In Plitvice, we stayed at Falling Lakes Hostel, an affordable hostel nearby that offers free shuttle transport to the park. The area around the hostel was mostly cute houses and farmland, and we saw lots of sheep while walking to a nearby restaurant, Restoran Sapina, for dinner.
Day 8: Plitvice Lakes National Park
Plitvice Lakes is the oldest and largest of Croatia’s National Parks. The park is made up of 16 turquoise-colored lakes connected by various waterfalls. As this is one of Croatia’s most beautiful destinations, it is highly recommended you purchase tickets in advance. You can either purchase tickets through the park, or through Viator if you’d like a guide.
We arrived at the park early to try and beat the crowds. The entire walk through the park takes about 4-5 hours, mostly along wooden slats (sometimes uneven). However, if you’re like us and stop to take a million pictures, it could take up to 8. There are restaurants inside the park, but I’d advise bringing water and snacks (or even pack a lunch!) to save money.
The next 6 hours was spent on the trails in the park taking pictures (you will be given a map upon arrival). Here are just a few:
PRO TIP: Don’t forget to explore the hiking paths that lead up above the water line! You will get some of the best overall views from the top.
After grabbing lunch, it was time to head back to Dubrovnik. The drive back is about 5 hours long, and again goes through Bosnia and Herzegovina for a very short time. We stopped several times to take pictures of the sunset, which was well worth it. We took the highway route back to Dubrovnik since we did the more scenic, coastal route on the way up.
We arrived back in Dubrovnik after dark, returned our rental car, and checked in at our Airbnb, which is no longer listed but was out of Old Town and closer to the airport shuttle pick-up.
Day 9: Return to Milan
We spent the relaxing morning eating breakfast on our patio overlooking Dubrovnik.
After breakfast, we headed back to the Dubrovnik airport (our AirBNB owner drove us), caught our flight to Milan Malpensa, headed back to the Milan Central train station, and took the metro back to last hostel: Ostello Bello Medici.

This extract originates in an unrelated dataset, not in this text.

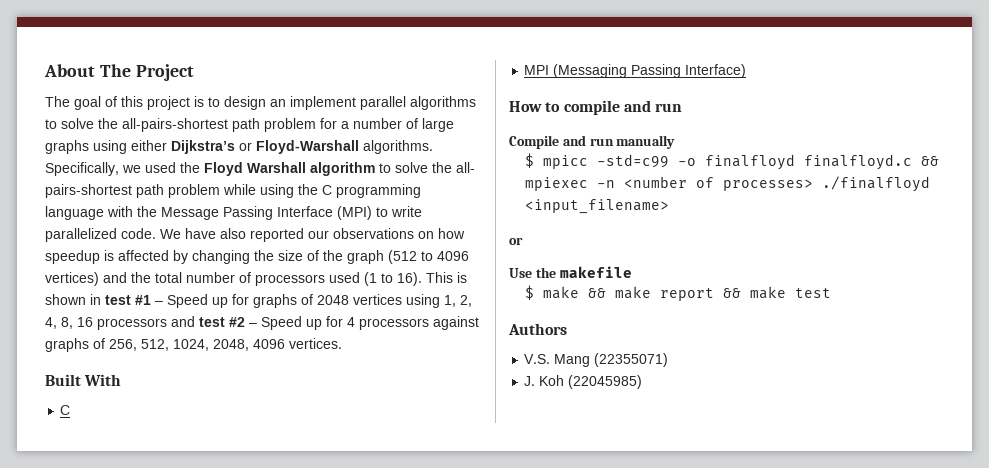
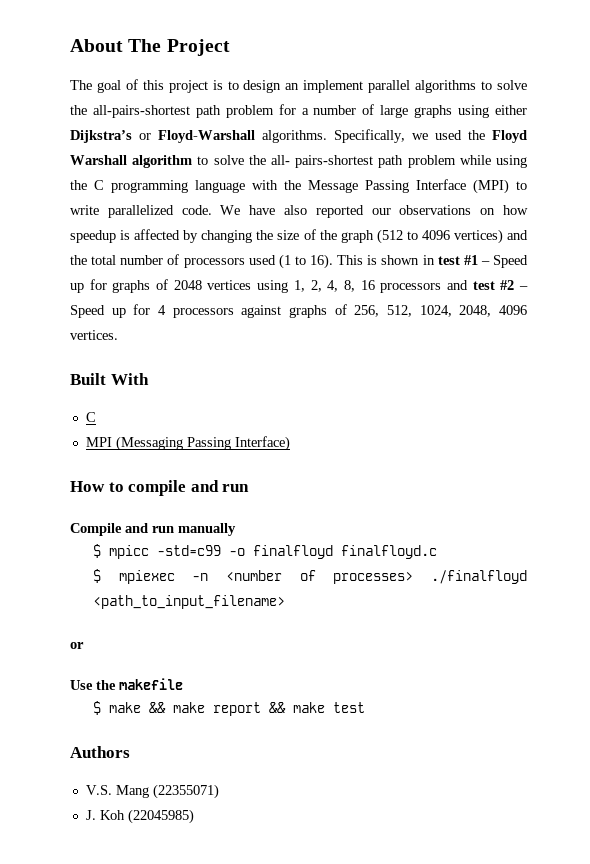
[920,156,939,166] && -> [93,569,102,583] // $
[524,199,669,214] <input_filename> -> [93,595,286,609] <path_to_input_filename>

We only had a couple of hours to see the last of Milan, so we headed over to Colonne di San Lorenzo, or the Columns of St. Lawrence. This is a group of columns from the 3rd century AD, probably at one time a public bath house.

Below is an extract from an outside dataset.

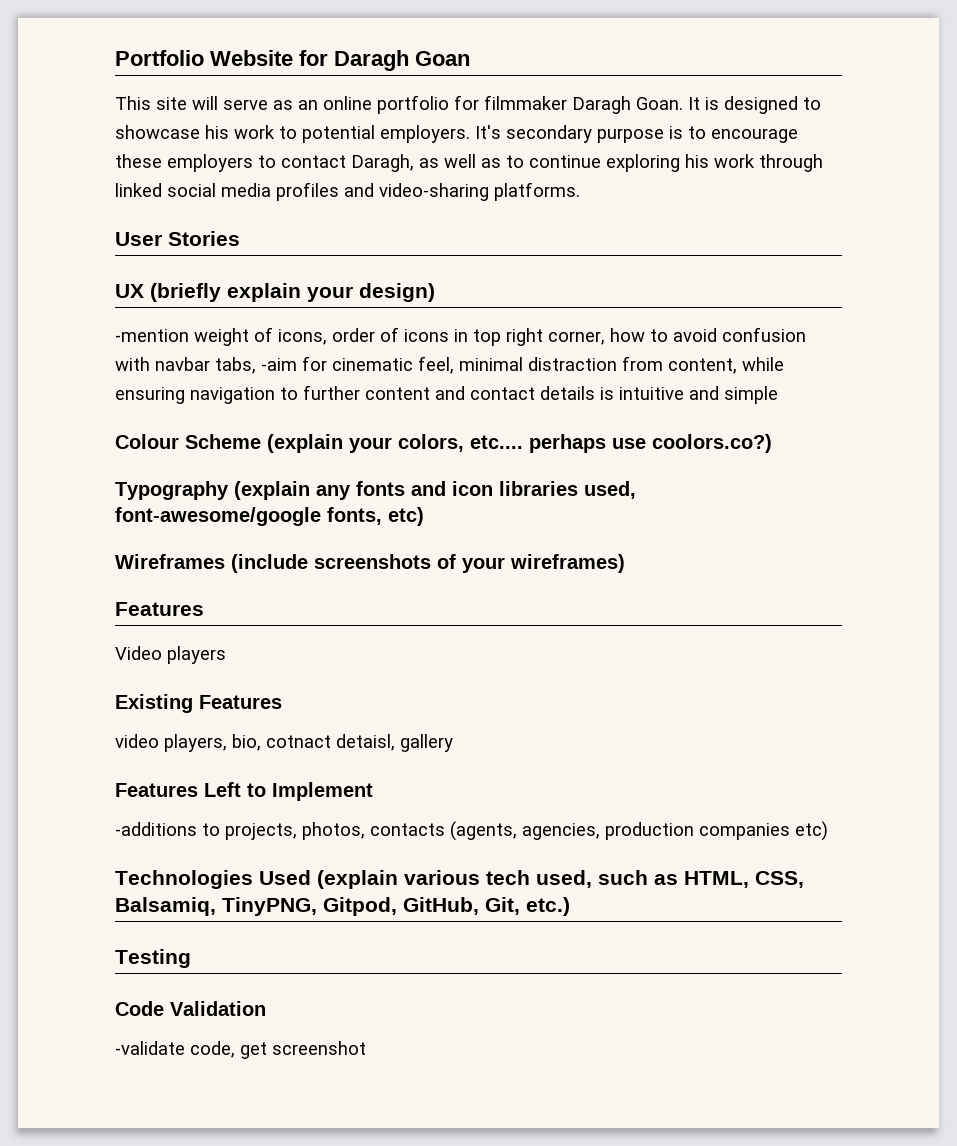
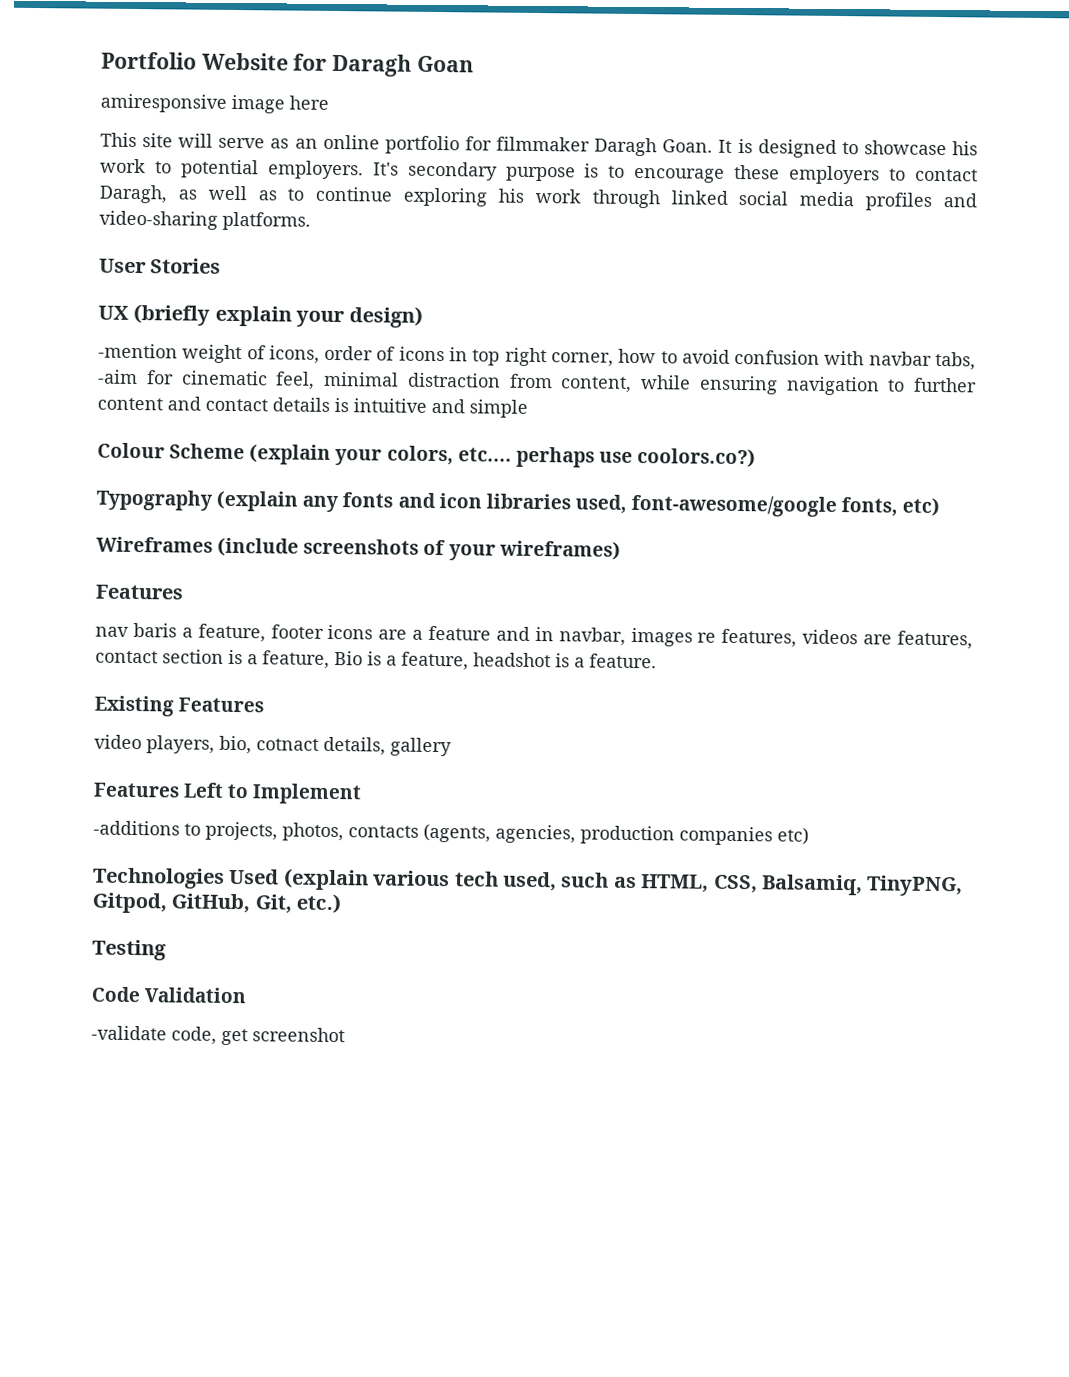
(470, 58) none -> [100,93,329,114] // amiresponsive image here
[115,646,226,664] Video players -> [95,622,973,650] [95,649,657,671] nav baris a feature, footer icons are a feature and in navbar, images re features, videos are features, contact section is a feature, Bio is a feature, headshot is a feature.
[336,734,395,751] detaisl, -> [323,736,386,756] details,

Next, we went to Porta Ticinese, a former city gate of Milan.
We found dinner at a nearby restaurant, and then took advantage of the free welcome drink back at our hostel. The rest of the night was spent making friends with other travelers and locals at the hostel bar. The friendly atmosphere of this hostel bar made our last night in Italy a fun one!
Day 10: Return to USA
Unfortunately all trips must come to an end. We took the bus (as advised by the hostel) back to the Milan airport and flew back to the USA. Luckily, we got a beautiful view of the Alps as we left!